Er grinste. »Neugieriges Mädchen.«

»Aber auch, nachdem der Bahnhofsvorsteher die Küchenmagd nicht mehr geschlagen hat, stöhnte sie. Er hatte sie benutzt, wie es Männer mit Frauen machen. Es hat so ausgesehen, als sei ihr nicht alles unangenehm gewesen, was er getan hat. Und es hat mir in mancher Hinsicht ein wenig die Angst vor dem, was zwischen Mann und Frau sein kann, genommen …«, flüsterte sie.

»Hast du Angst davor?«, wollte er wissen.

»Das … kommt darauf an, mit wem … und auf welche Weise …«, sie sprach nicht weiter.

Er strich eine Strähne ihres langen blonden Haares, das sich aus ihrem dicken, schweren Zopf gelöst hatte, aus ihrem Gesicht und betrachtete es. Sie schien ihm feenhaft schön. Die vollen Lippen, die kleine, gerade Nase, die geröteten Wangen und diese strahlend blauen Augen.
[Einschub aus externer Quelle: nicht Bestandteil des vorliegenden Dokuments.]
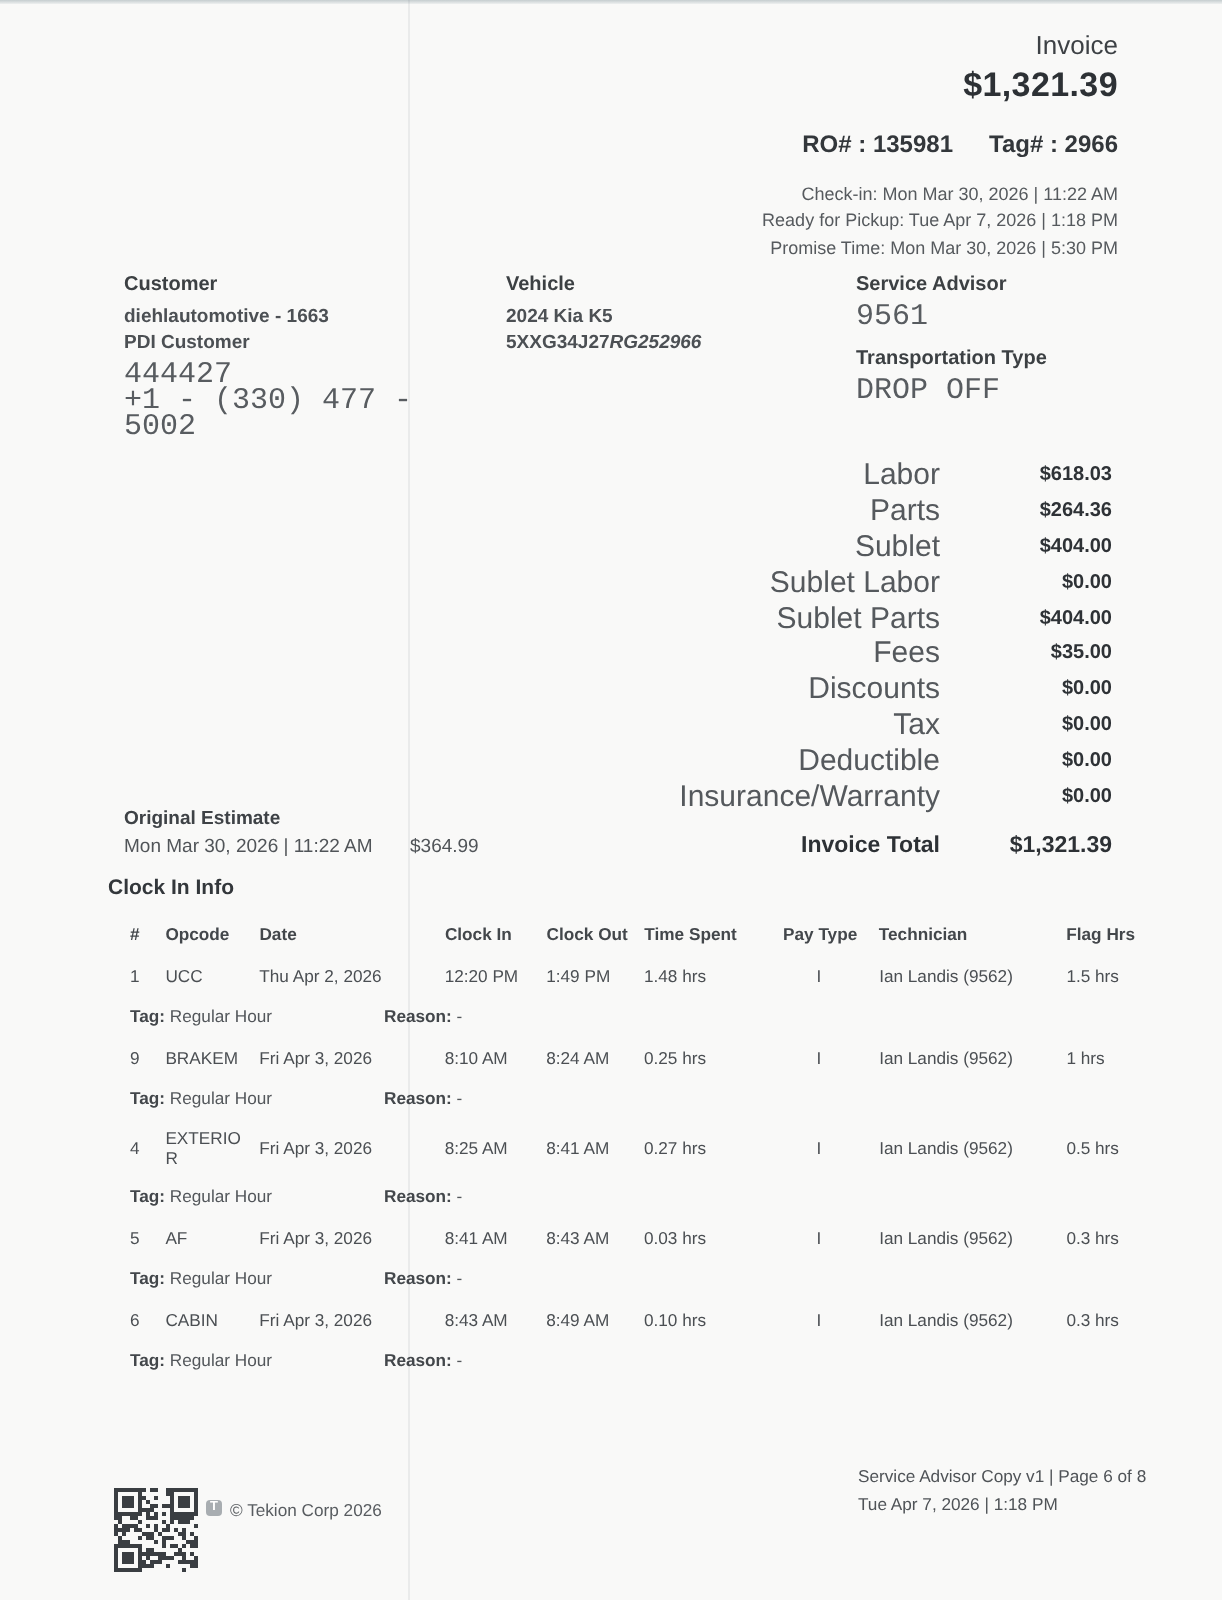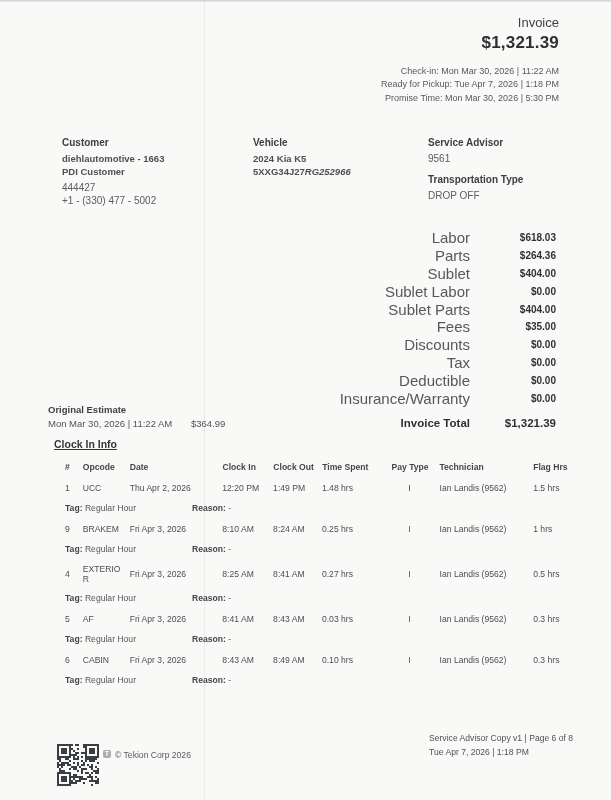--- a/index.html
+++ b/index.html
@@ -87,6 +87,9 @@
 <div class="header-right">
   <div class="invoice-title">Invoice</div>
   <div class="invoice-amount">$1,321.39</div>
+  <div class="ro-line">
+    <span>RO# : 135981</span><span class="tag-no">Tag# : 2966</span>
+  </div>
   <div class="header-meta">
     <div>Check-in: Mon Mar 30, 2026 | 11:22 AM</div>
     <div>Ready for Pickup: Tue Apr 7, 2026 | 1:18 PM</div>

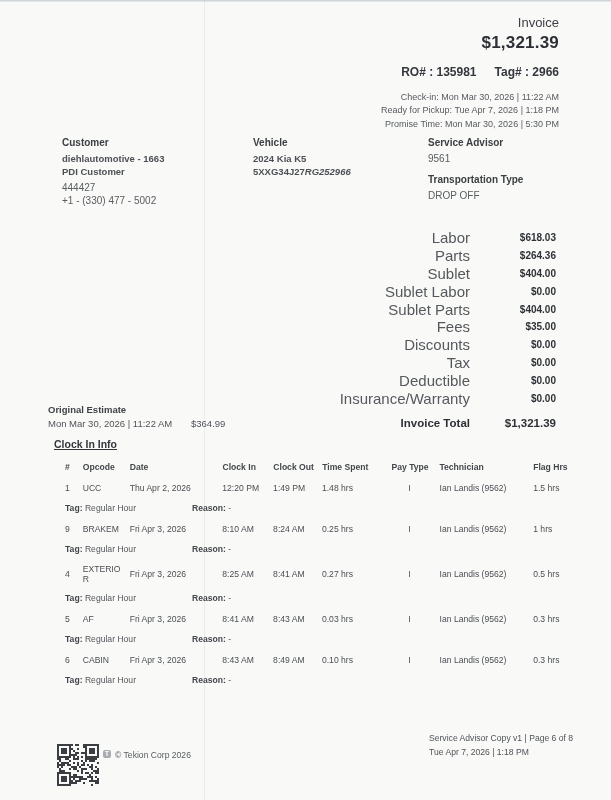--- a/index.html
+++ b/index.html
@@ -30,7 +30,7 @@
   .advisor-block{left:428px;width:170px;}
   .block-heading{font-size:10px;font-weight:700;color:#3c4043;margin-bottom:4px;}
   .line-strong{font-size:9.5px;line-height:13px;font-weight:700;color:#4c5054;}
-  .line-soft{font-size:10px;line-height:13px;color:#585c60;}
+  .line-soft{font-size:15px;line-height:13px;color:#585c60;font-family:Liberation Mono, monospace;}
   .mt3{margin-top:3px;}
   .vin-italic{font-style:italic;}
   .trans-heading{margin-top:9px;}

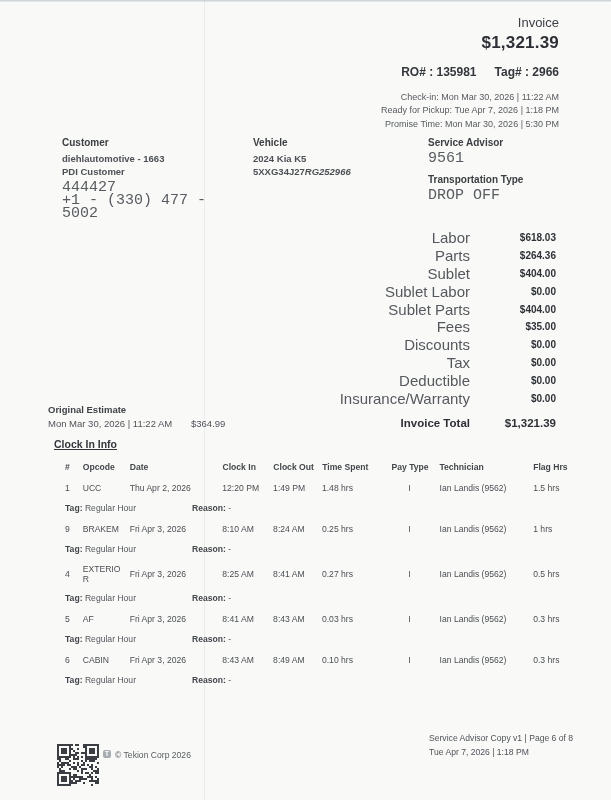--- a/index.html
+++ b/index.html
@@ -45,7 +45,7 @@
   .grand-total .t-value{width:86px;text-align:right;font-size:11.5px;font-weight:700;color:#2d3135;}
 
   
-  .orig-estimate{position:absolute;left:48px;top:404px;width:260px;}
+  .orig-estimate{position:absolute;left:62px;top:404px;width:260px;}
   .orig-estimate .block-heading{font-size:9.5px;margin-bottom:2px;color:#3e4246;}
   .orig-line{position:relative;font-size:9.5px;color:#505458;line-height:13px;}
   .orig-amount{position:absolute;left:143px;top:0;color:#505458;}

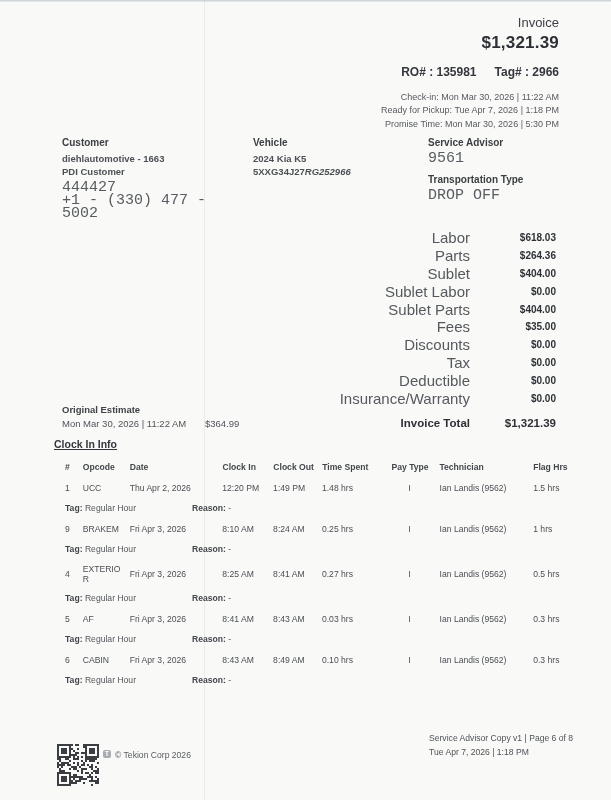--- a/index.html
+++ b/index.html
@@ -51,7 +51,7 @@
   .orig-amount{position:absolute;left:143px;top:0;color:#505458;}
 
   
-  .clock-heading{position:absolute;left:54px;top:438px;font-size:10.5px;font-weight:700;color:#33373b;text-decoration:underline;}
+  .clock-heading{position:absolute;left:54px;top:438px;font-size:10.5px;font-weight:700;color:#33373b;}
   .clock-table{position:absolute;left:65px;top:462px;width:512px;}
   .th{display:flex;font-size:8.6px;font-weight:700;color:#43474b;margin-bottom:10px;}
   .cell{box-sizing:border-box;padding-right:6px;}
»Du hast länger als nur ein wenig zugesehen, nicht wahr?«, fragte er.

»Die Darbietungen hatten sich ja regelmäßig wiederholt. Nein, ich habe immer nur kurz zugesehen, aber … oftmals. Mindestens drei Mal pro Woche hat der Bahnhofsvorsteher das Mädchen in den Keller gebracht.«

Konnte es sein, dass sich ihre Wangen noch dunkler färbten?